Figure 1. Measuring the Aneuploidy in Tumors by the Broadening of Allelic Frequency Ratios Calculated from Sequencing Data.

(A) 10 examples of FA histograms, each portraying the allelic frequencies of the heterozygous SNPs of human breast tumors. The number in the top right corner of each plot represents the FA ranking based on the broadening of the allele frequency peaks, with 1 being the widest peak and 510 the narrowest peak. Note that the lower the number, the broader the central peak of allelic frequencies.

(B) Replots of 5 of the tumors from (A) showing the allele frequency ratios along chromosome positions corresponding to coordinates in the GRCh37 genome (so each chromosome runs p arm to q arm). Note that the LOH events that separate the central peaks into two often span large segments of chromosomes or whole chromosomes, which is consistent with chromosome missegregation driving the LOH event.

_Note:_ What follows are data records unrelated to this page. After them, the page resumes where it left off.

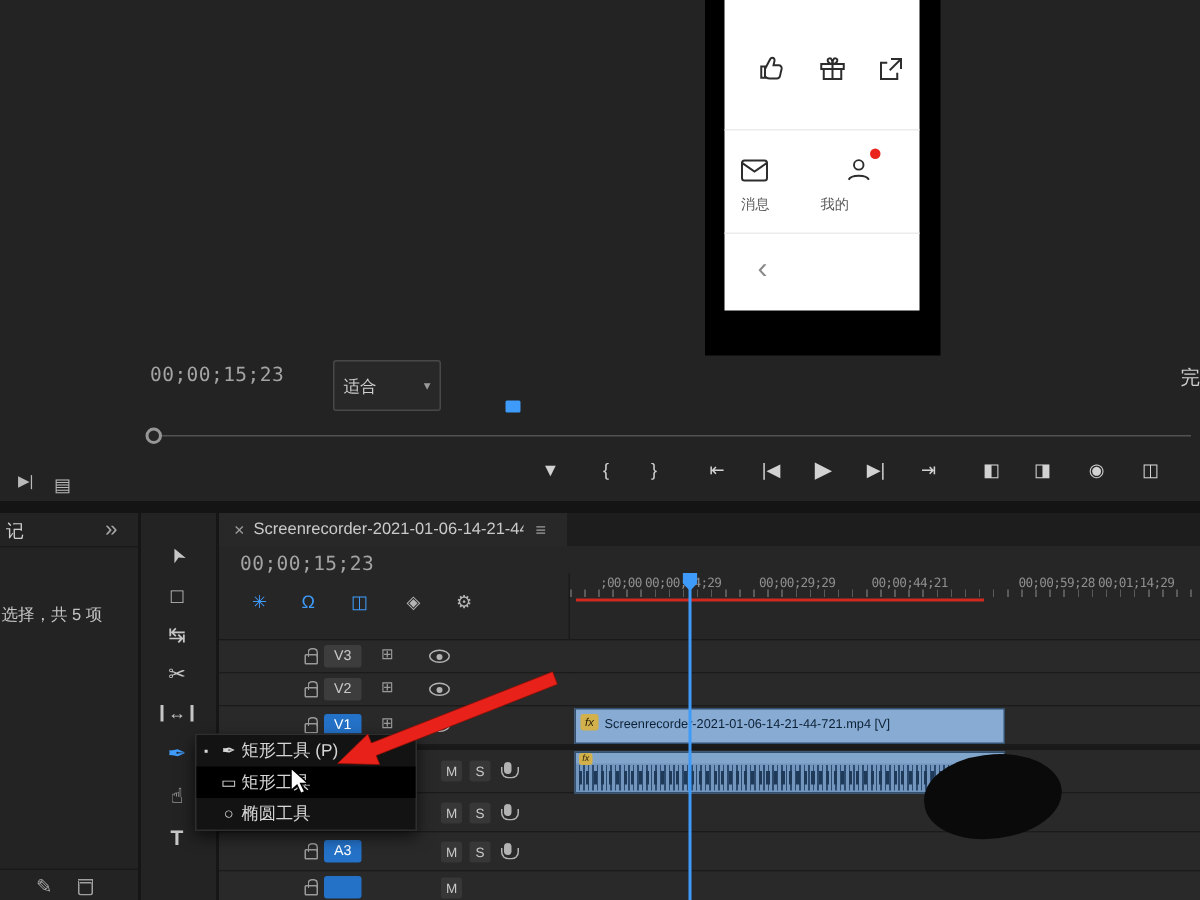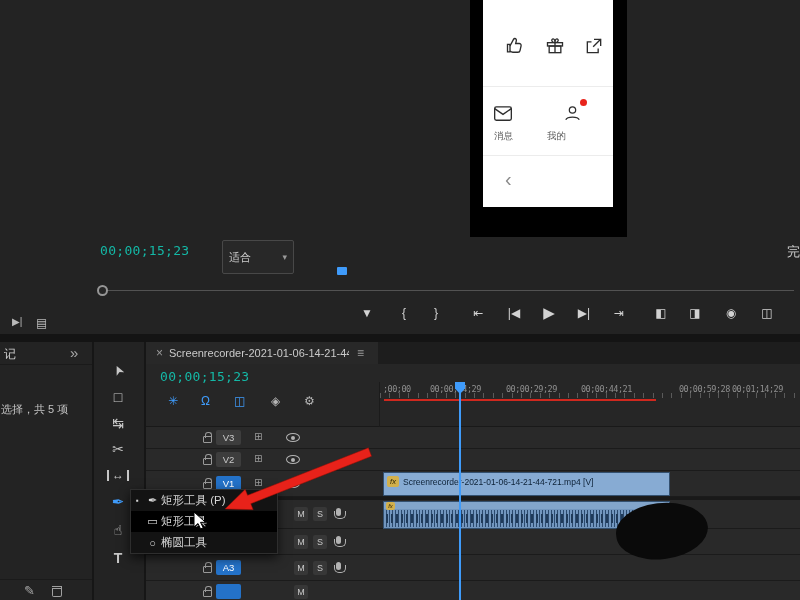--- a/index.html
+++ b/index.html
@@ -21,7 +21,7 @@
   .p-dot { position:absolute; width:7px; height:7px; border-radius:50%; background:#e8241c; }
   .p-chevron { position:absolute; font-size:20px; color:#8a8a8a; line-height:18px; }
 
-  .tc { font-family:"DejaVu Sans Mono","Liberation Mono",monospace; color:#14b8a6; font-size:13px; letter-spacing:.3px; }
+  .tc { font-family:"DejaVu Sans Mono","Liberation Mono",monospace; color:#a3a3a3; font-size:13px; letter-spacing:.3px; }
   .monitor-tc { position:absolute; left:100px; top:243px; }
   .fit-dd {
     position:absolute; left:222px; top:240px; width:72px; height:19px;

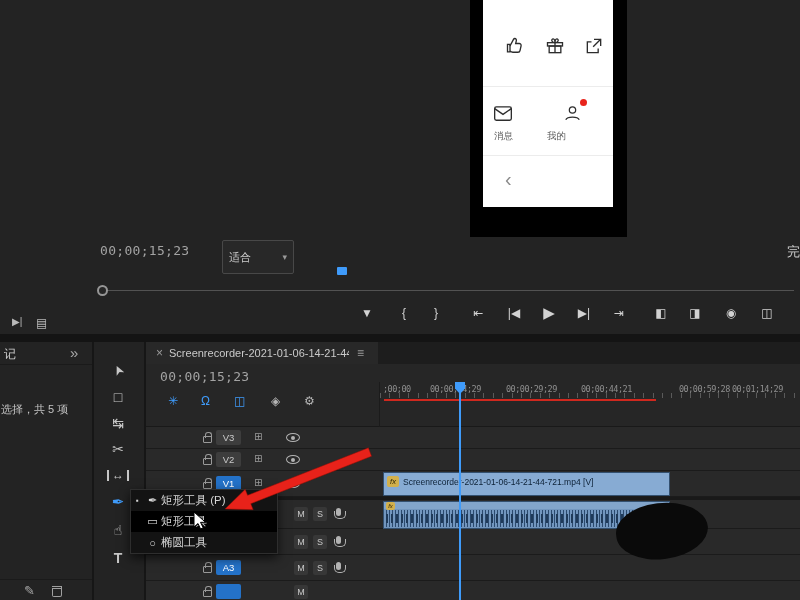--- a/index.html
+++ b/index.html
@@ -247,7 +247,7 @@
   <span class="tlic" style="left:304px">⚙</span>
   <div class="toolbar-line"></div>
 
-  <span class="rtick" style="left:383px">;00;00</span>
+  <span class="rtick" style="left:400px">;00;00</span>
   <span class="rtick" style="left:430px">00;00;14;29</span>
   <span class="rtick" style="left:506px">00;00;29;29</span>
   <span class="rtick" style="left:581px">00;00;44;21</span>

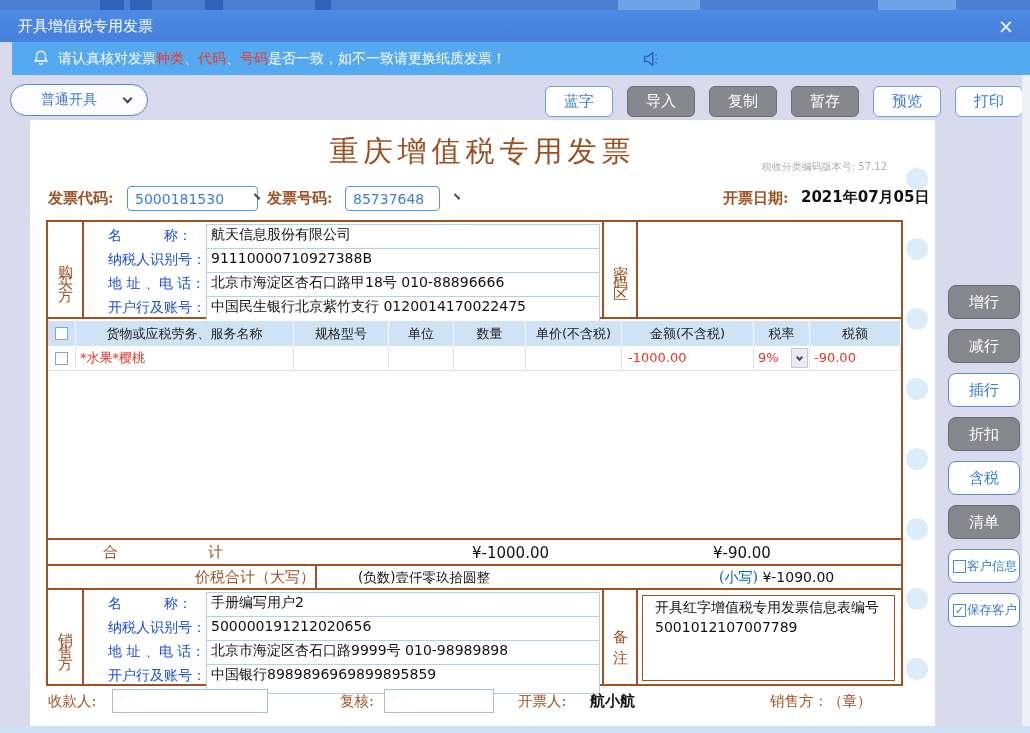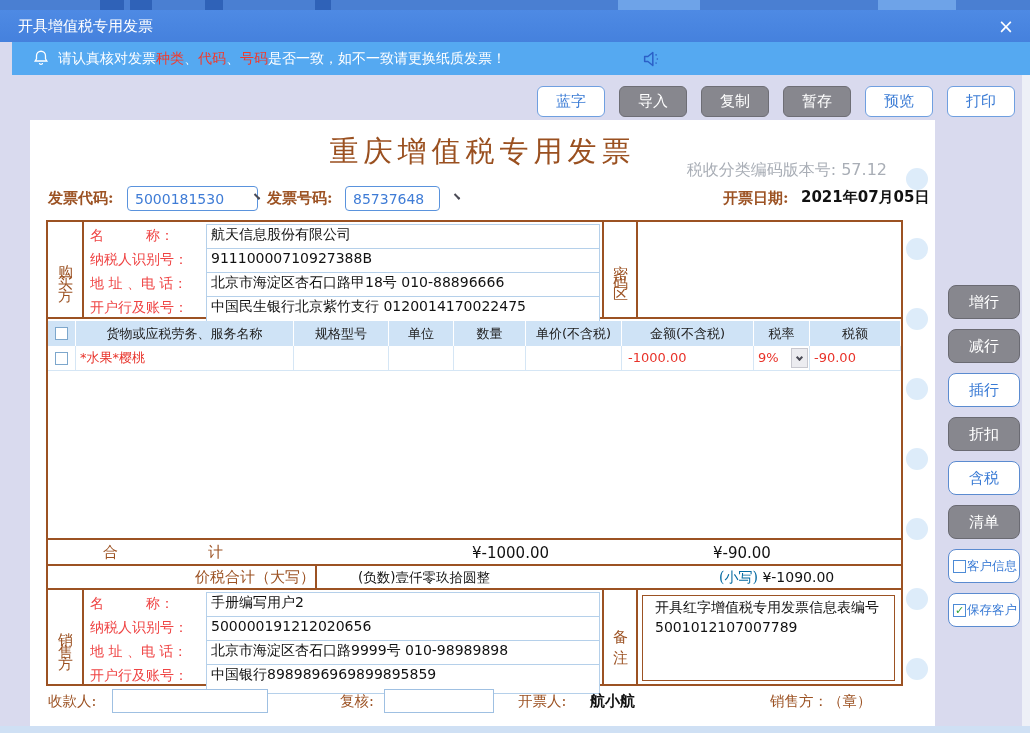--- a/index.html
+++ b/index.html
@@ -158,6 +158,10 @@
     </span>
   </div>
 
+  <div class="mode-select">
+    <span>普通开具</span>
+    <span class="caret"></span>
+  </div>
   <div class="tb-btn outline" style="left:537px">蓝字</div>
   <div class="tb-btn gray" style="left:619px">导入</div>
   <div class="tb-btn gray" style="left:701px">复制</div>

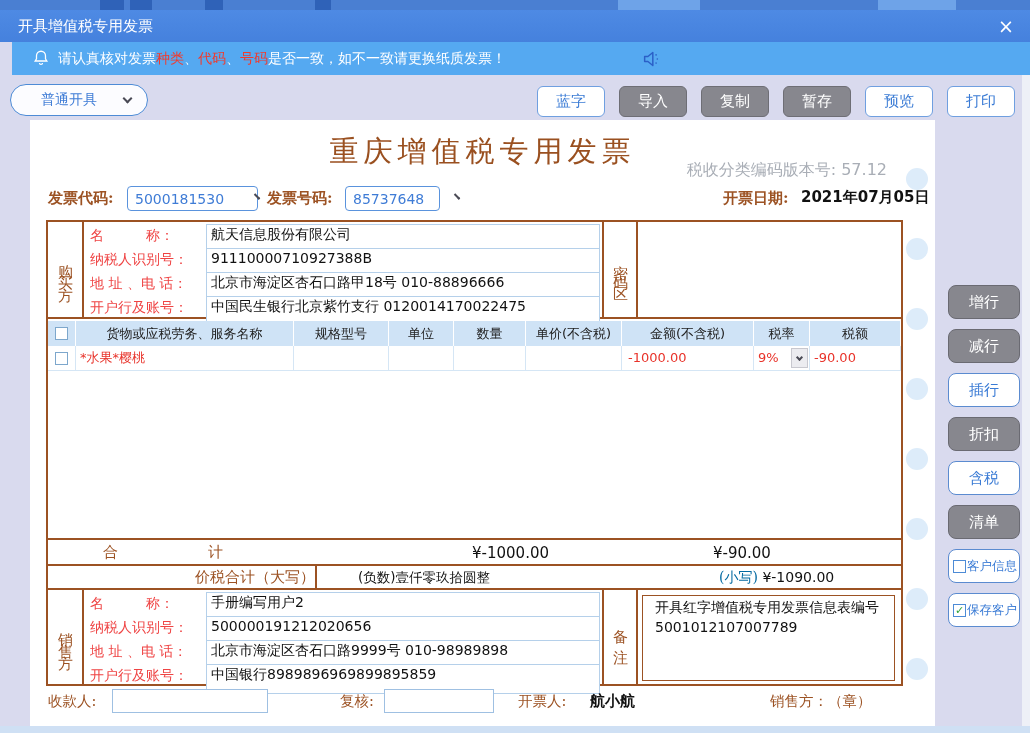--- a/index.html
+++ b/index.html
@@ -33,7 +33,7 @@
   .caret { display:inline-block; width:7px; height:7px; border-left:2px solid #4a4a55;
     border-bottom:2px solid #4a4a55; transform:rotate(-45deg); margin-top:-4px; }
   .tb-btn { position:absolute; top:86px; width:68px; height:31px; border-radius:6px;
-    font-size:15px; text-align:center; line-height:29px; cursor:pointer; }
+    font-size:15px; text-align:center; line-height:29px; cursor:pointer;margin-left:8px; }
   .tb-btn.outline { background:#fff; border:1px solid #6f9fe0; color:#3a7bd5; }
   .tb-btn.gray { background:#87878e; border:1px solid #6e6e75; color:#fff; }
 

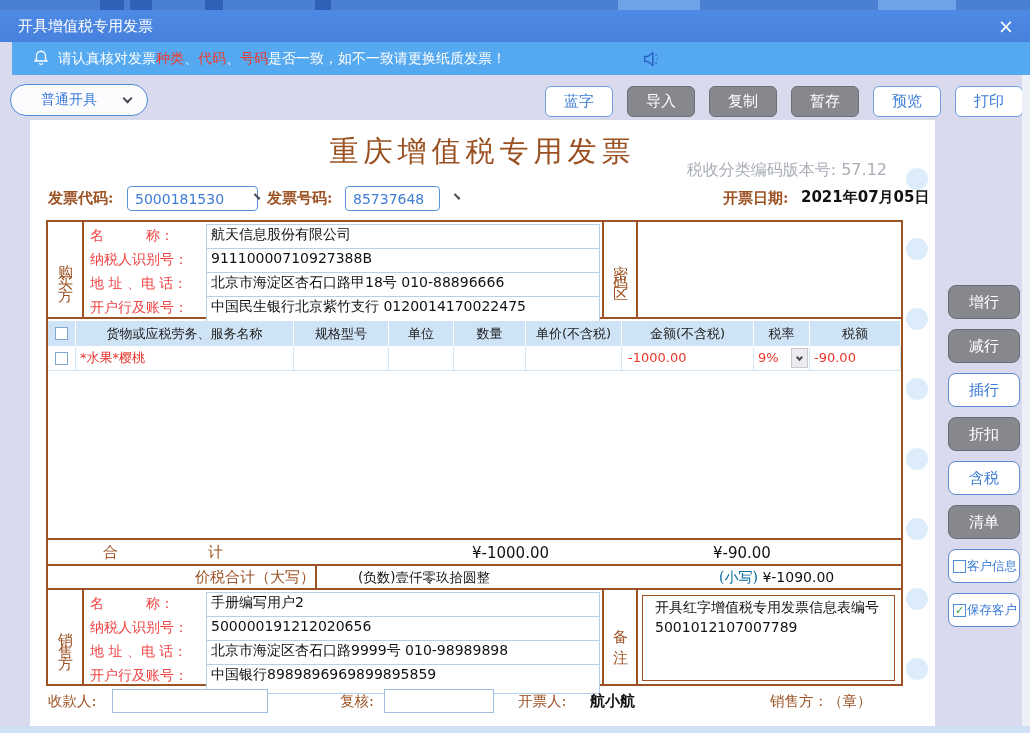--- a/index.html
+++ b/index.html
@@ -44,7 +44,7 @@
   .inv-title { position:absolute; top:12px; left:0; width:100%; text-align:center;
     font-size:29px; color:#9a5020; letter-spacing:5px; }
   .inv-version { position:absolute; top:40px; left:645px; width:212px; text-align:right;
-    font-size:16px; color:#a9aeb6; }
+    font-size:10px; color:#a9aeb6; }
   .lbl-brown { color:#9c5223; font-weight:bold; font-size:15px; }
   .code-label { position:absolute; top:69px; }
   .hselect { position:absolute; top:66px; height:25px; background:#fff; border:1px solid #5a93dd;

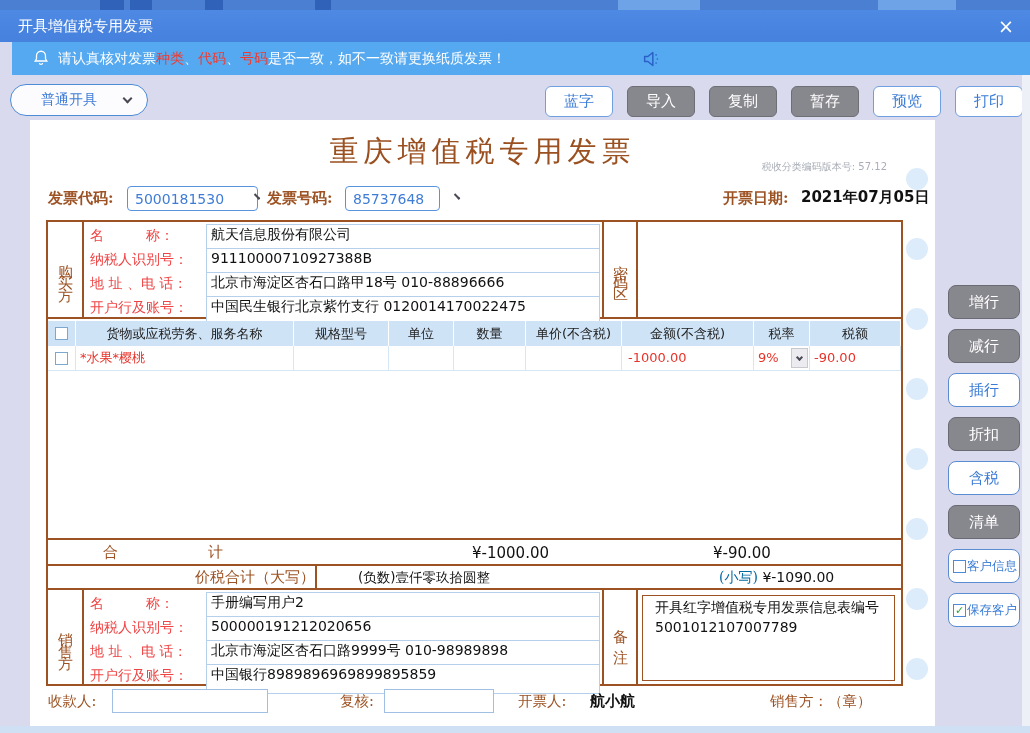--- a/index.html
+++ b/index.html
@@ -68,7 +68,7 @@
     border-right:2px solid #9c5223; display:flex; align-items:center; justify-content:center; }
   .rows { position:absolute; left:36px; width:518px; top:0; bottom:0; padding-top:1px; }
   .inv-row { height:24px; display:flex; }
-  .row-label { width:122px; padding-left:6px; color:#ef4444; font-size:14px; line-height:24px; white-space:pre; }
+  .row-label { width:122px; padding-left:24px; color:#1d4ed8; font-size:14px; line-height:24px; white-space:pre; }
   .field { flex:1; height:30px; margin:1px 2px 0 0; border:1px solid #b5d0ea; background:#fff;
     font-size:14px; line-height:19px; padding:0 4px; color:#111; white-space:nowrap; overflow:hidden; }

(C) Plot of the frequency of whole (blue) or partial (red) chromosome LOH for each chromosome.

(D and E) The number of chromosomes with an LOH event in breast tumors correlates with the ranking (D) and FA score (E) of the tumors. R² values were calculated by fitting to a second-order polynomial curve in Excel. Our method of LOH quantification is summarized in Figure S5.